How? We think of your data as “streams” instead of just tables in a database somewhere. We’re creative, and we can usually get the data you need in real-time, sometimes without touching your database. Most importantly, we don’t “transform” data, which always has the unintentional side-effect of causing the data to lose its meaning and value.
We put this streamed data into something called a “data lake” where we can begin to explore the data with you.
What is this “data lake” thing?
Quite simply, it’s a place to store data in its rawest form, optimized so you can run analytics on it, without needing to “transform” it first (that’s ETL) to get it into a structure that your star schema requires (that’s data modelling).
Customers realize that their “questions”, that they thought they needed a data warehouse for, can be answered in Azure using tools they already know and love, within DAYS. Customers with an existing data warehouse can take this enriched “data from the lake” and copy it to their warehouse. Using this approach the time-to-market is staggering.
But why data “streams”?
Our customers realize that their Data Lake has answered questions that they’ve never been able to answer with their existing data warehouse. They begin to spot patterns in the data events. They wish they could spot those patterns in the data in realtime to take action faster, or predict what will happen next. But you can’t do that with a data warehouse that is loaded nightly. But you can “listen” on the data stream for those events and take immediate action.
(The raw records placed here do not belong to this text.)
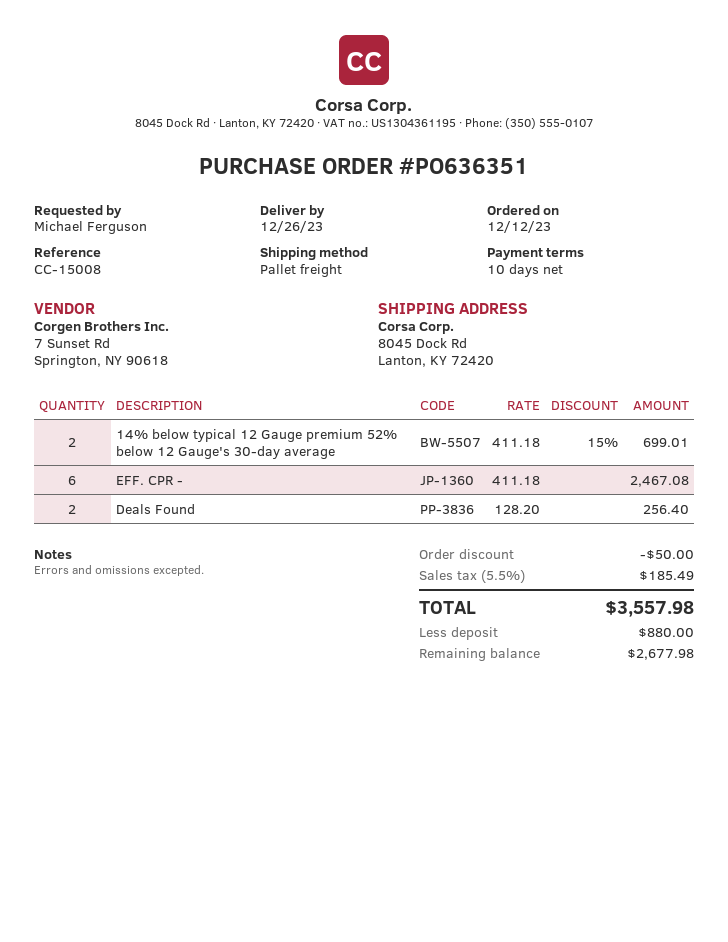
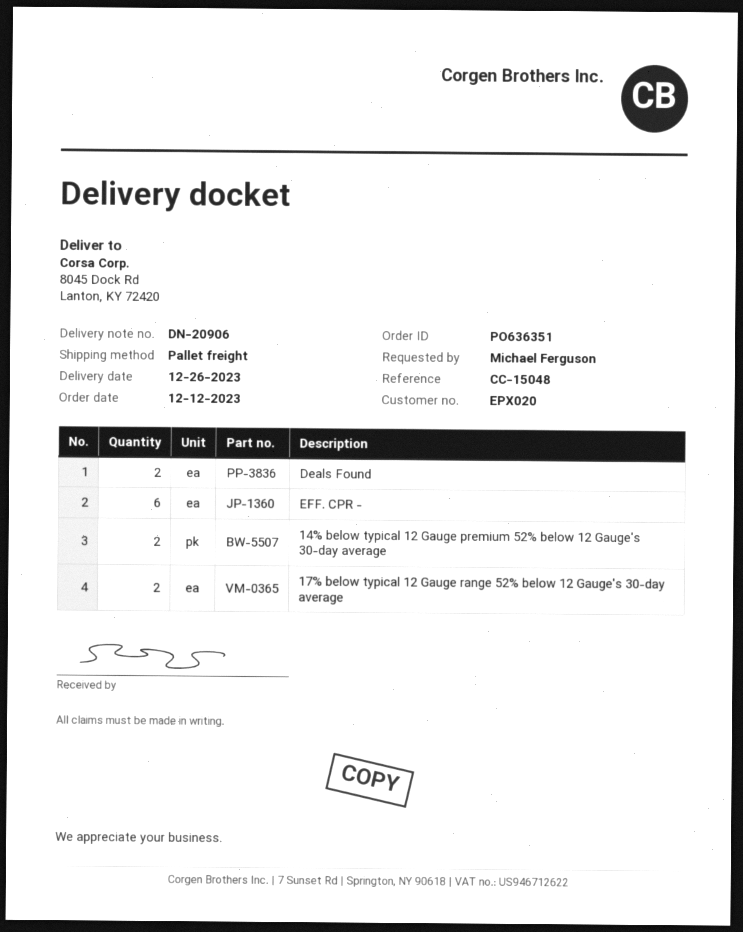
reference: CC-15008 -> CC-15048
17% below typical 12 Gauge range 52% below 12 Gauge's 30-day average: none -> 2

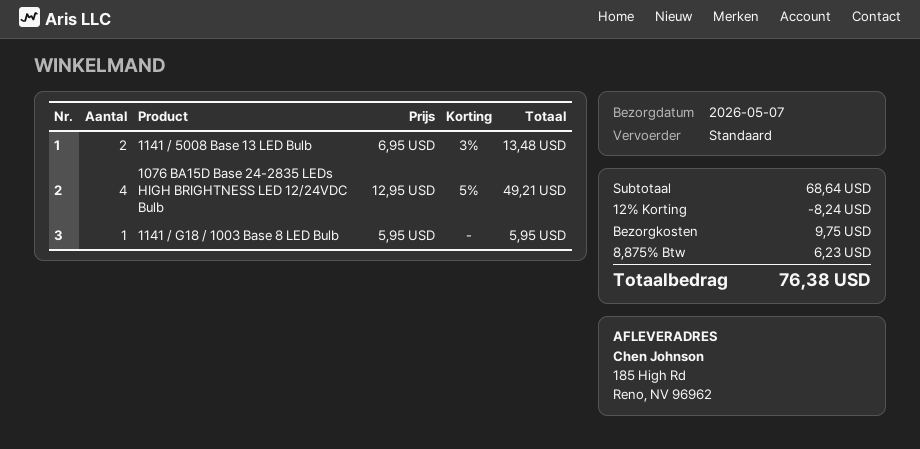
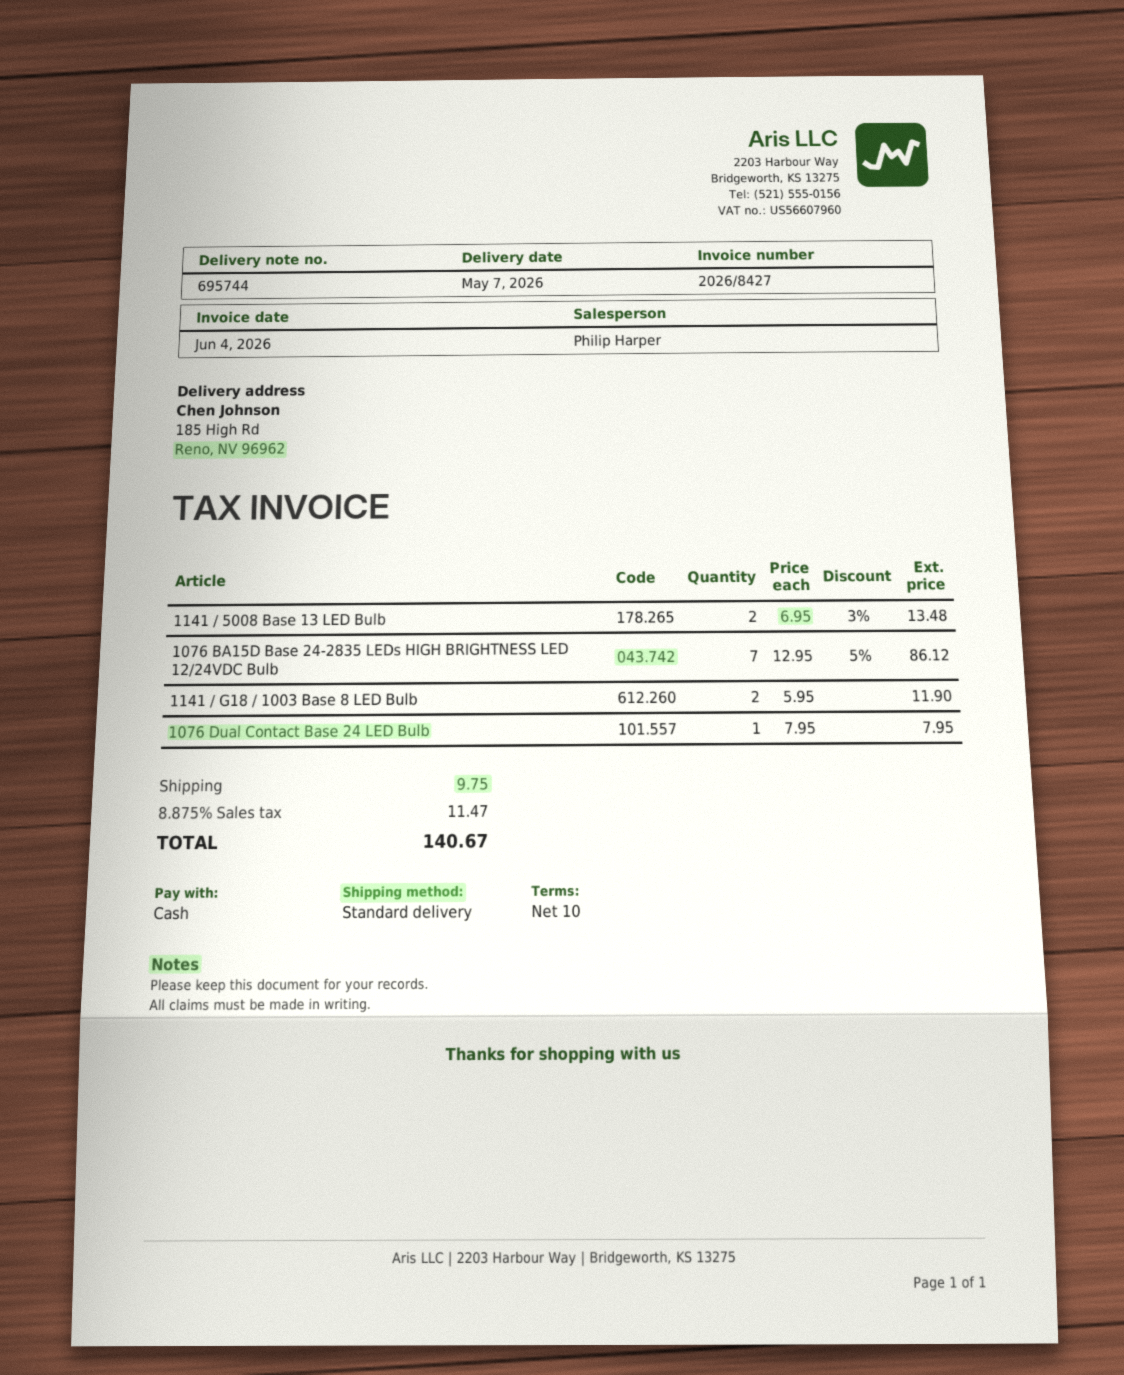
1076 BA15D Base 24-2835 LEDs HIGH BRIGHTNESS LED 12/24VDC Bulb: 4 x 12.95 - 5% = 49.21 -> 7 x 12.95 - 5% = 86.12
1141 / G18 / 1003 Base 8 LED Bulb: 1 x 5.95 = 5.95 -> 2 x 5.95 = 11.90
1076 Dual Contact Base 24 LED Bulb: none -> 1 x 7.95 = 7.95
discount: 12% = 8.24 -> none
tax: 8.875% = 6.23 -> 8.875% = 11.47
total: 76.38 -> 140.67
That’s the power of thinking of your data as unbounded ‘streams’ and not as tables in a database. That’s the Digital Transformation.
But I’m happy with my data warehouse. Do I need to replace it with a data lake?
We never “rip and replace”. The concepts I bring to your data projects are nothing new and aren’t dependent on building a data lake. In some cases a data lake may be overkill. At a minimum these are complementary technologies. If you struggle with ETL or adding new “facts” to your existing warehouse, then I have solutions that will get you results faster.
“Isn’t a Data Lake really just Hadoop? We can’t afford to undertake a Hadoop deployment.”
A “data lake” is simply a method that allows you to do analytics without data modelling and ETL. Hadoop is merely one way to implement a data lake. But you can implement a data lake in the cloud without using Hadoop or needing to hire Hadoop talent. I’ve implemented conceptual data lakes for YEARS on SQL Server. It’s not quite as fast or easy and it still requires a modicum of ETL effort, but it can certainly be done.
So really, what is the difference between a data lake and a data warehouse and why do I need both?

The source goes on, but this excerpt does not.